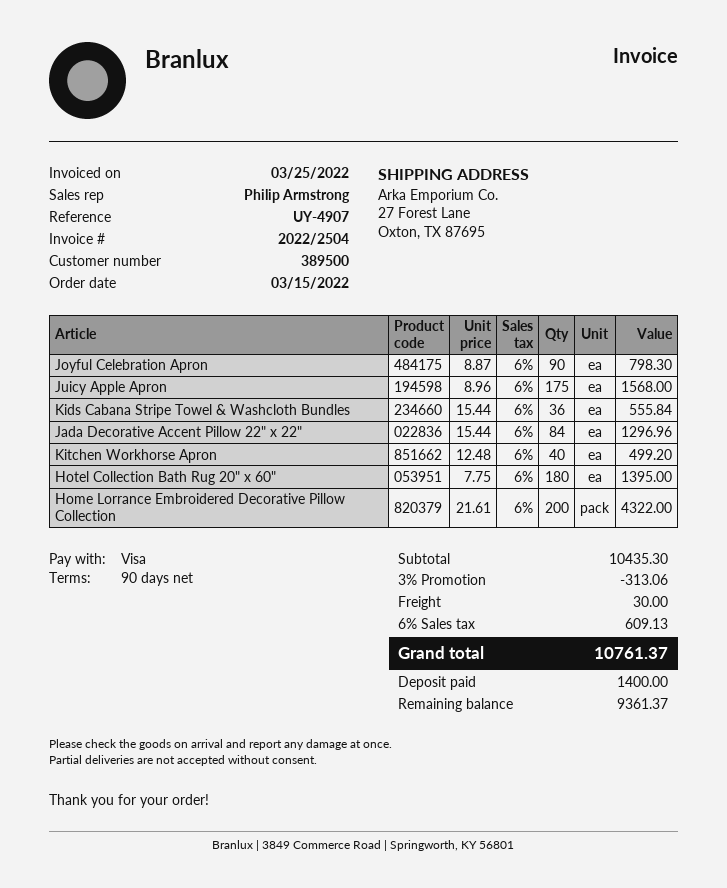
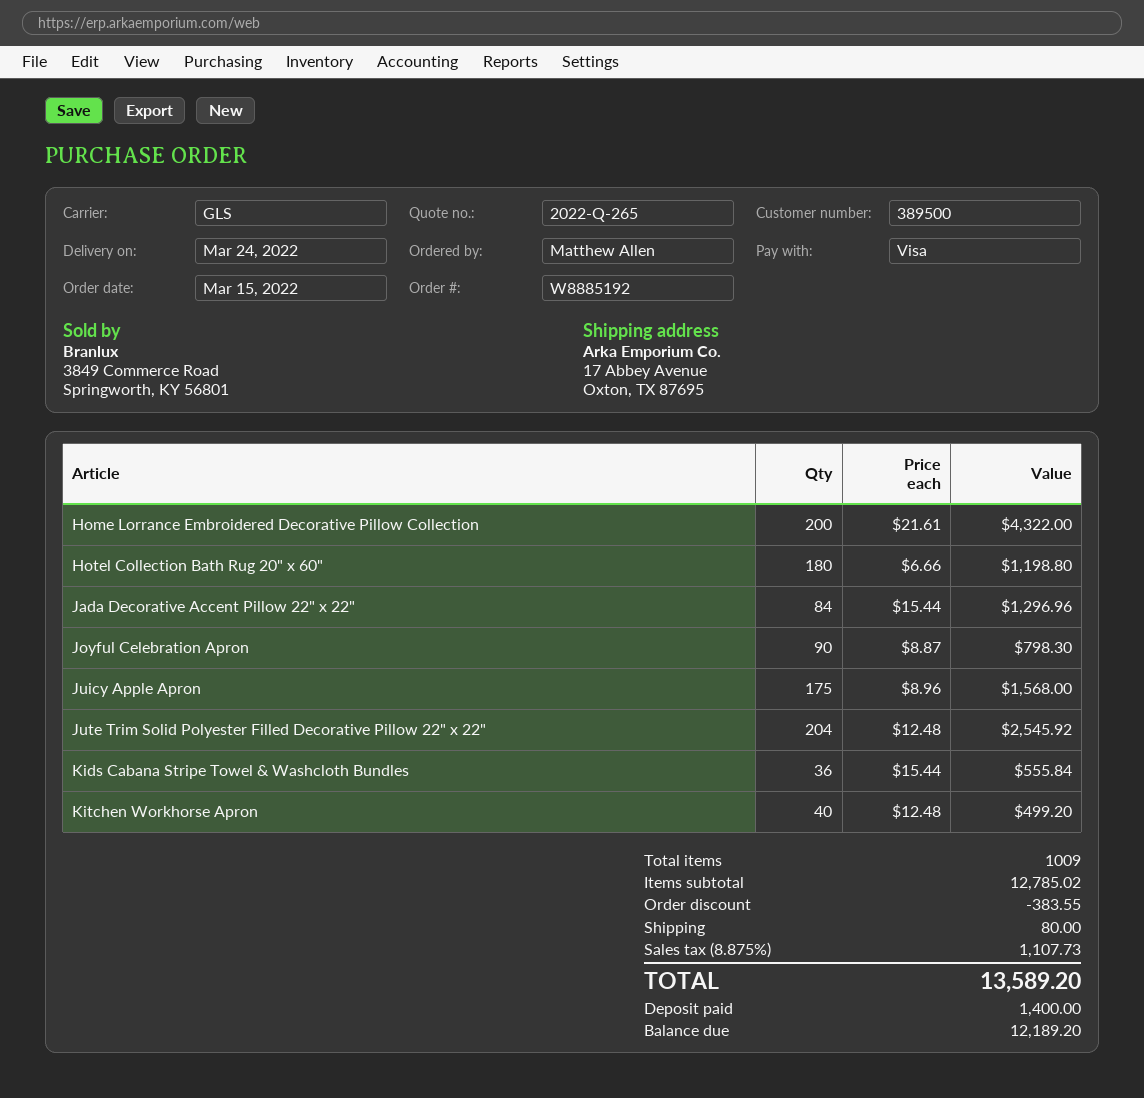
ship to: 27 Forest Lane, Oxton, TX 87695 -> 17 Abbey Avenue, Oxton, TX 87695
Hotel Collection Bath Rug 20" x 60": 180 x 7.75 = 1395.00 -> 180 x 6.66 = 1198.80
Jute Trim Solid Polyester Filled Decorative Pillow 22" x 22": none -> 204 x 12.48 = 2545.92
subtotal: 10435.30 -> 12785.02
discount: 313.06 -> 383.55
shipping: 30.00 -> 80.00
tax: 6% = 609.13 -> 8.875% = 1107.73
total: 10761.37 -> 13589.20
balance: 9361.37 -> 12189.20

────────

**PROMPT:**
Lines from the one that contains "tax: 6% = 609.13 -> 8.875% = 1107.73" through the final line of the entries must be duplicated exactly, and no other lines.

**ANSWER TO THIS EXERCISE:**
tax: 6% = 609.13 -> 8.875% = 1107.73
total: 10761.37 -> 13589.20
balance: 9361.37 -> 12189.20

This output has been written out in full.